• What needs to be done
Copy each line of the data that has "used" in it.

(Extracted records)
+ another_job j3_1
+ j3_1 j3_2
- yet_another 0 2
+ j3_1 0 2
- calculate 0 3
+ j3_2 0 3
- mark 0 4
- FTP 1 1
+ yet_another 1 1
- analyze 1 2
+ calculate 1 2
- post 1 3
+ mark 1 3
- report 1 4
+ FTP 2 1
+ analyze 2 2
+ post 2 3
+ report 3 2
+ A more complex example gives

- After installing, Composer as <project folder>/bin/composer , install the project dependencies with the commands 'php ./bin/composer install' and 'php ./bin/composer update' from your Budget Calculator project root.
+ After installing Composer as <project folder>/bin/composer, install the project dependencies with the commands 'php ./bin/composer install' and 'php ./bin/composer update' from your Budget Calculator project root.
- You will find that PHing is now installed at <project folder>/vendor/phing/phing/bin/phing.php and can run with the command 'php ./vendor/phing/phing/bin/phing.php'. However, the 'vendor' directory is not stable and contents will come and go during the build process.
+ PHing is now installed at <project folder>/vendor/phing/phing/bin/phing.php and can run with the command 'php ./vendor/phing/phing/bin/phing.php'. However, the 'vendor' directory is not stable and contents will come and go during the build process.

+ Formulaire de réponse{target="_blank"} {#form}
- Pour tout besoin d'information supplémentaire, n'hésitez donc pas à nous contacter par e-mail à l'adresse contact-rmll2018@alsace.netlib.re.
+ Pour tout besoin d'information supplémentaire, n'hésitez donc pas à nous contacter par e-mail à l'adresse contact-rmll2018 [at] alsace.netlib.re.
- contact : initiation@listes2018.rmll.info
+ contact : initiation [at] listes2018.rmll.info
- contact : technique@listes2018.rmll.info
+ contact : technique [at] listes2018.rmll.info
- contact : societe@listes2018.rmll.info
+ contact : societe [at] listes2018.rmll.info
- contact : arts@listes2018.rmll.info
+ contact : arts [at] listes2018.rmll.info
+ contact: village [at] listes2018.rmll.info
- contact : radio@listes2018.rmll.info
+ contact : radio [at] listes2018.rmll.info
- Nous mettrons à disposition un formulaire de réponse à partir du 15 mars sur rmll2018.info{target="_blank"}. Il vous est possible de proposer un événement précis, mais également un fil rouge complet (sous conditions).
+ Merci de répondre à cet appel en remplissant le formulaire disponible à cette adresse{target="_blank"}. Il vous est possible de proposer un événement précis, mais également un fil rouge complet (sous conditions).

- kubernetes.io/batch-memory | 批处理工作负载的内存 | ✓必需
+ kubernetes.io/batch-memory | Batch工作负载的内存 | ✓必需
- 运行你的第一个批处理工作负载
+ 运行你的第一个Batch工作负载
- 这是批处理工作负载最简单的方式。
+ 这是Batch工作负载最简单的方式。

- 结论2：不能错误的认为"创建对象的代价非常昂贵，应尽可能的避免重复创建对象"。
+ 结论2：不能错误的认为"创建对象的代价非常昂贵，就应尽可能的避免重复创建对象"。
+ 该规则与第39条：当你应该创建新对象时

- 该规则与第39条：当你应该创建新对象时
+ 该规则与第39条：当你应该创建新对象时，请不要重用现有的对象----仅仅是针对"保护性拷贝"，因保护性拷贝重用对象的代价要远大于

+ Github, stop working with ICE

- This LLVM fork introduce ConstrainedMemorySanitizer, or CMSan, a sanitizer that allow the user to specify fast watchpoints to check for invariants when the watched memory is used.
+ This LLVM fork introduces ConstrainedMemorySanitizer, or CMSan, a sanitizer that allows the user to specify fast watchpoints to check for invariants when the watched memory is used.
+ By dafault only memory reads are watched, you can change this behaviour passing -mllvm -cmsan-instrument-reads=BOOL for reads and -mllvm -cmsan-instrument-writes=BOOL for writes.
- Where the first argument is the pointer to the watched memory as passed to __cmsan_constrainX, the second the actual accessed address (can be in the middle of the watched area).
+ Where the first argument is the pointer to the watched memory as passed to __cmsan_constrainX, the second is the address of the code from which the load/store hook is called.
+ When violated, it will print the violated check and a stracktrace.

• Your response
- This LLVM fork introduce ConstrainedMemorySanitizer, or CMSan, a sanitizer that allow the user to specify fast watchpoints to check for invariants when the watched memory is used.
+ This LLVM fork introduces ConstrainedMemorySanitizer, or CMSan, a sanitizer that allows the user to specify fast watchpoints to check for invariants when the watched memory is used.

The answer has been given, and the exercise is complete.